IN : les Etats généraux de l’information doivent être lancés en septembre. Quels points vous semblent essentiels à aborder ? Vous avez récemment dénoncé le mélange des genres entre divertissement et information autour de TPMP…
T.T. : on sera ravis d’y participer, notamment sur cette thématique de la manipulation de l’information et de la désinformation. Je ne veux pas reprocher à TikTok de faire ce qu’il fait ou à des talks de traiter d’actualité si cela marche pour eux… Il est important, pour nous qui sommes des responsables de rédaction, de constater que cela existe et que cela nécessite des réponses opérationnelles et politiques. Comme je ne crois pas que l’on puisse interdire ou restreindre les usages, il faut réguler pour que les règles de fonctionnement des réseaux sociaux se rapprochent de celles de l’information. L’Arcom devrait régulier les réseaux sociaux comme le sont les journaux télévisés, les talks d’actualité, les radios… Il faut qu’on sache d’où vienne l’information et quelles sont les sources. C’est l’un des grands axes du travail qui devrait être engagé lors des Etats généraux de l’information. Entre rien du tout sur les réseaux sociaux et la régulation qu’on peut imaginer, il y a peut-être une zone de compromis qui permettrait de mettre un peu d’ordre dans le désordre des réseaux sociaux. Il me semble aussi important que les autorités nous aident un peu pour ne pas mettre les grandes rédactions au même niveau que les influenceurs. Même si cela ne règle pas la question du public et que celui-ci considère mieux les influenceurs que les journalistes. Je suis aussi attaché à la notion de transparence, que l’on développe peu. Il faut expliquer comment on fabrique une information, avec quelles règles et quelles contraintes. Quand on ouvre nos portes au public, on est frappés à quel point ils sont estomaqués de voir comment un journal télévisé se fabrique.
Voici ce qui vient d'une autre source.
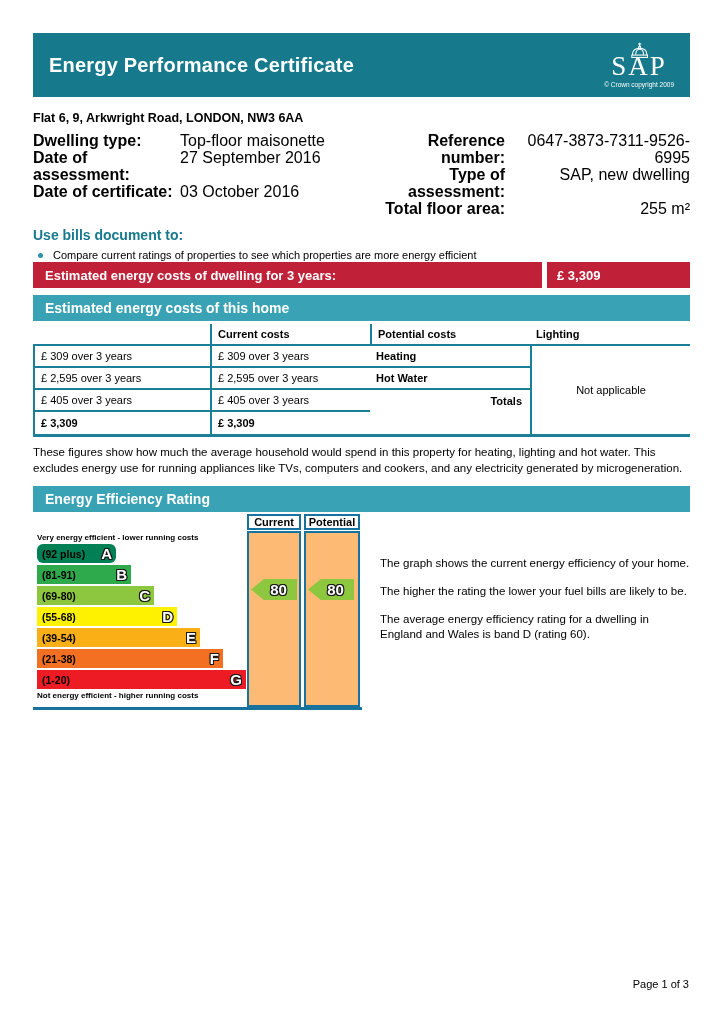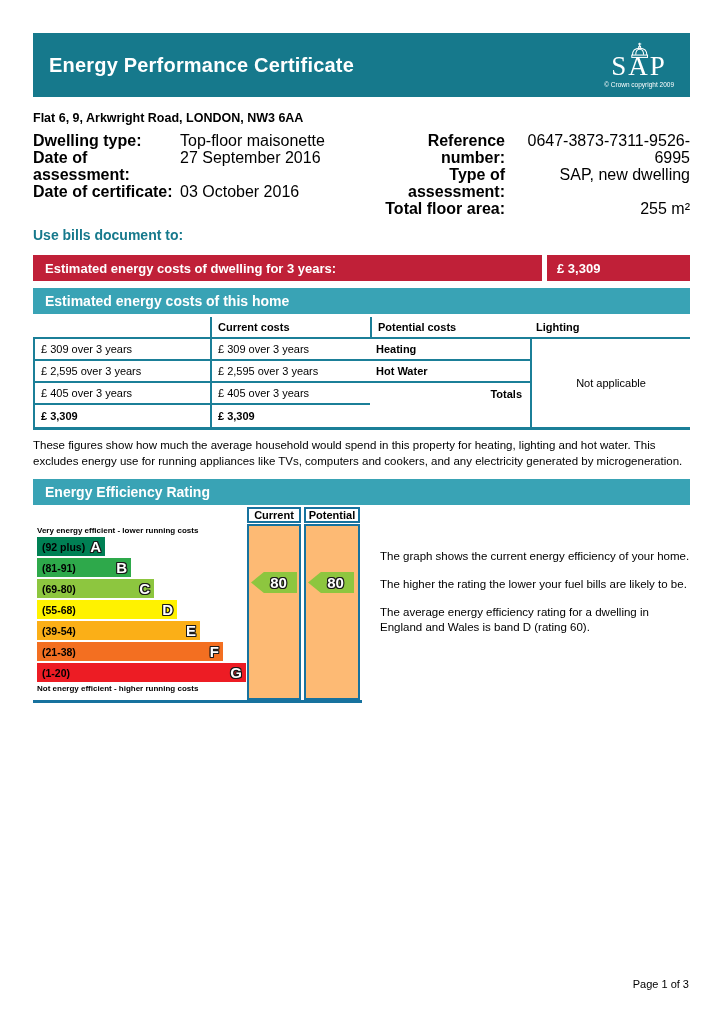--- a/index.html
+++ b/index.html
@@ -142,6 +142,10 @@
     </div>
 
     <div class="use-doc-heading">Use bills document to:</div>
+    <div class="bullet-row">
+      <span class="bullet-dot"></span>
+      <span>Compare current ratings of properties to see which properties are more energy efficient</span>
+    </div>
 
     <div class="cost-banner">
       <div class="cost-banner-label">Estimated energy costs of dwelling for 3 years:</div>

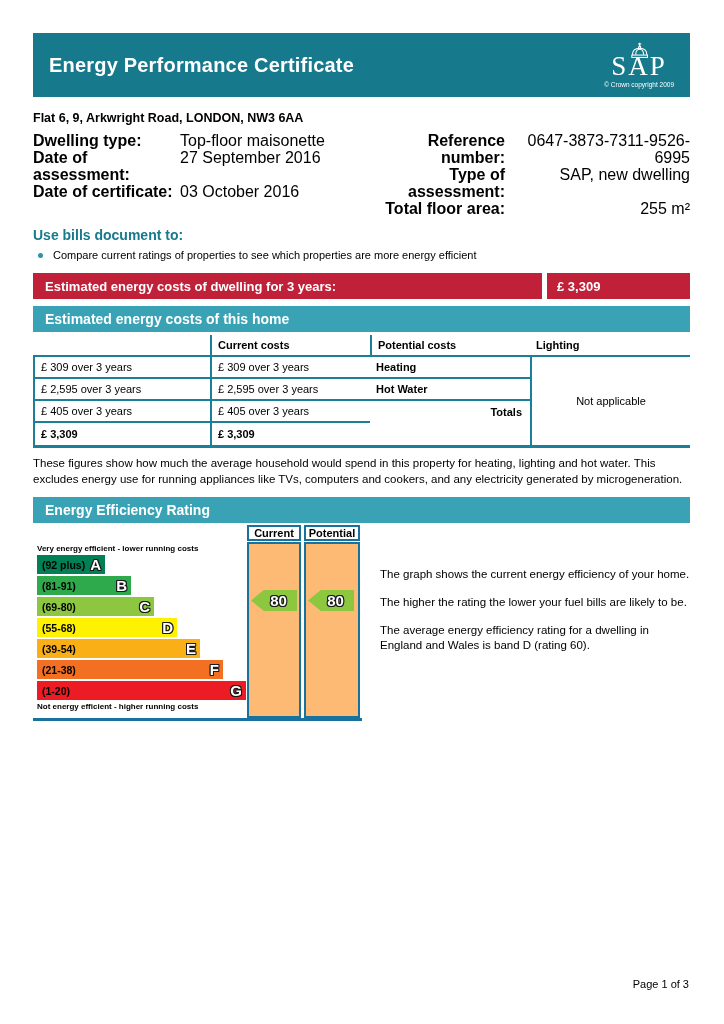--- a/index.html
+++ b/index.html
@@ -32,7 +32,7 @@
   .bullet-dot { width:5px; height:5px; border-radius:50%; background:#2E93A7; margin:4px 10px 0 5px; flex:0 0 auto; }
 
   
-  .cost-banner { margin-top:12px; height:26px; display:flex;justify-content:space-between; }
+  .cost-banner { margin-top:1px; height:26px; display:flex;justify-content:space-between; }
   .cost-banner-label { flex:1; background:#C02038; color:#fff; font-size:13px; font-weight:bold; display:flex; align-items:center; padding-left:12px; }
   .cost-banner-gap { width:5px; background:#fff; }
   .cost-banner-value { width:143px; background:#C02038; color:#fff; font-size:13px; font-weight:bold; display:flex; align-items:center; padding-left:10px; }

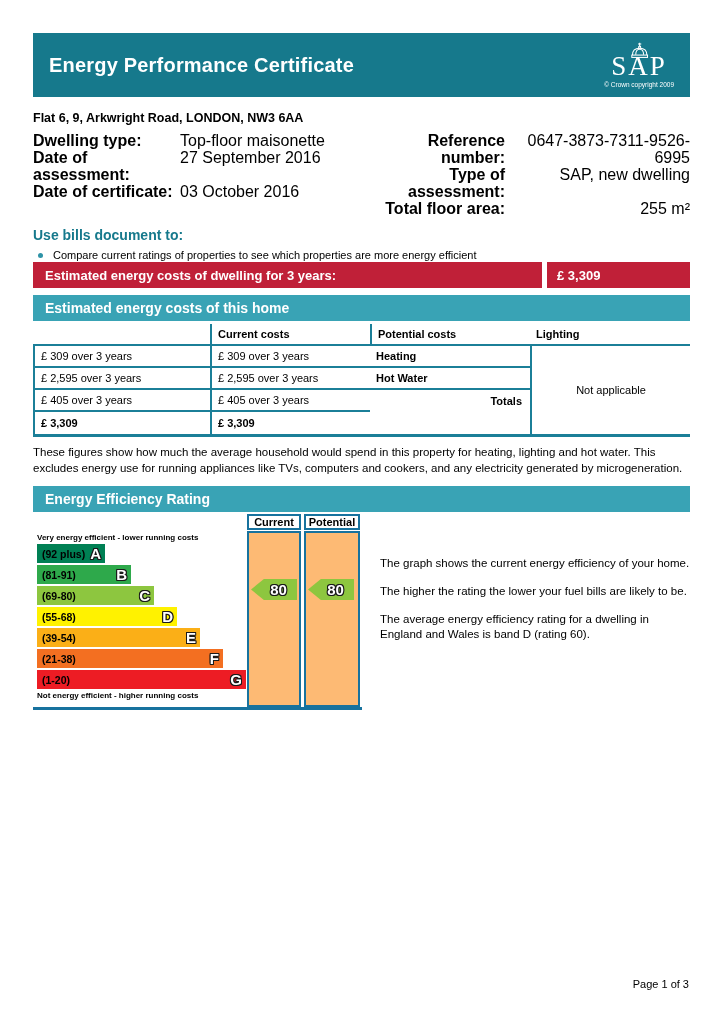--- a/index.html
+++ b/index.html
@@ -188,7 +188,7 @@
         <div class="epc-caption top">Very energy efficient - lower running costs</div>
         <div class="bands" id="bands">
             <div class="band-row">
-              <div class="band-bar" style="background: rgb(0, 128, 84); width: 68px;">
+              <div class="band-bar" style="background: rgb(0, 128, 84); width: 79px; border-radius: 6px;">
                 <span class="band-range">(92 plus)</span>
                 <span class="band-letter">A</span>
               </div>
Entre aucune régulation sur les réseaux sociaux et ce que l’on peut imaginer, il y a peut-être une zone de compromis qui permettrait de mettre un peu d’ordre dans le désordre des réseaux sociaux. Il est aussi important que les autorités nous aident un peu pour ne pas mettre les grandes rédactions au même niveau que les influenceurs
IN : cela ne passe-t-il pas par plus d’éducation aux médias ?
T.T. : je ne comprends pas pourquoi il n’y a pas, à l’école et le plus tôt possible, un enseignement dédié à l’éducation aux médias, en particulier à l’audiovisuel et au décryptage de vidéos… On est très en retard là-dessus. En Finlande, cela existe dès l’école primaire pour habituer les enfants à reconnaître ce que raconte une vidéo, son danger… En France, cette éducation aux médias est faite par des professeurs volontaires mais devrait être une matière en tant que telle car c’est presque de l’instruction civique. J’aimerais aussi qu’on en parle dans les Etats généraux de l’information car ce n’est pas juste une question pour les professionnels mais d’éducation bien plus large. Ce n’est pas encore une cause nationale mais ça devrait l’être parce que cela vient sapper un des fondements de la démocratie. C’est un enjeu démocratique majeur. Il faut donner aux citoyens la capacité de faire le tri dans ce qu’on voit sur les réseaux sociaux d’autant qu’il est faux de penser que c’est seulement grâce aux journalistes qu’on y arrivera.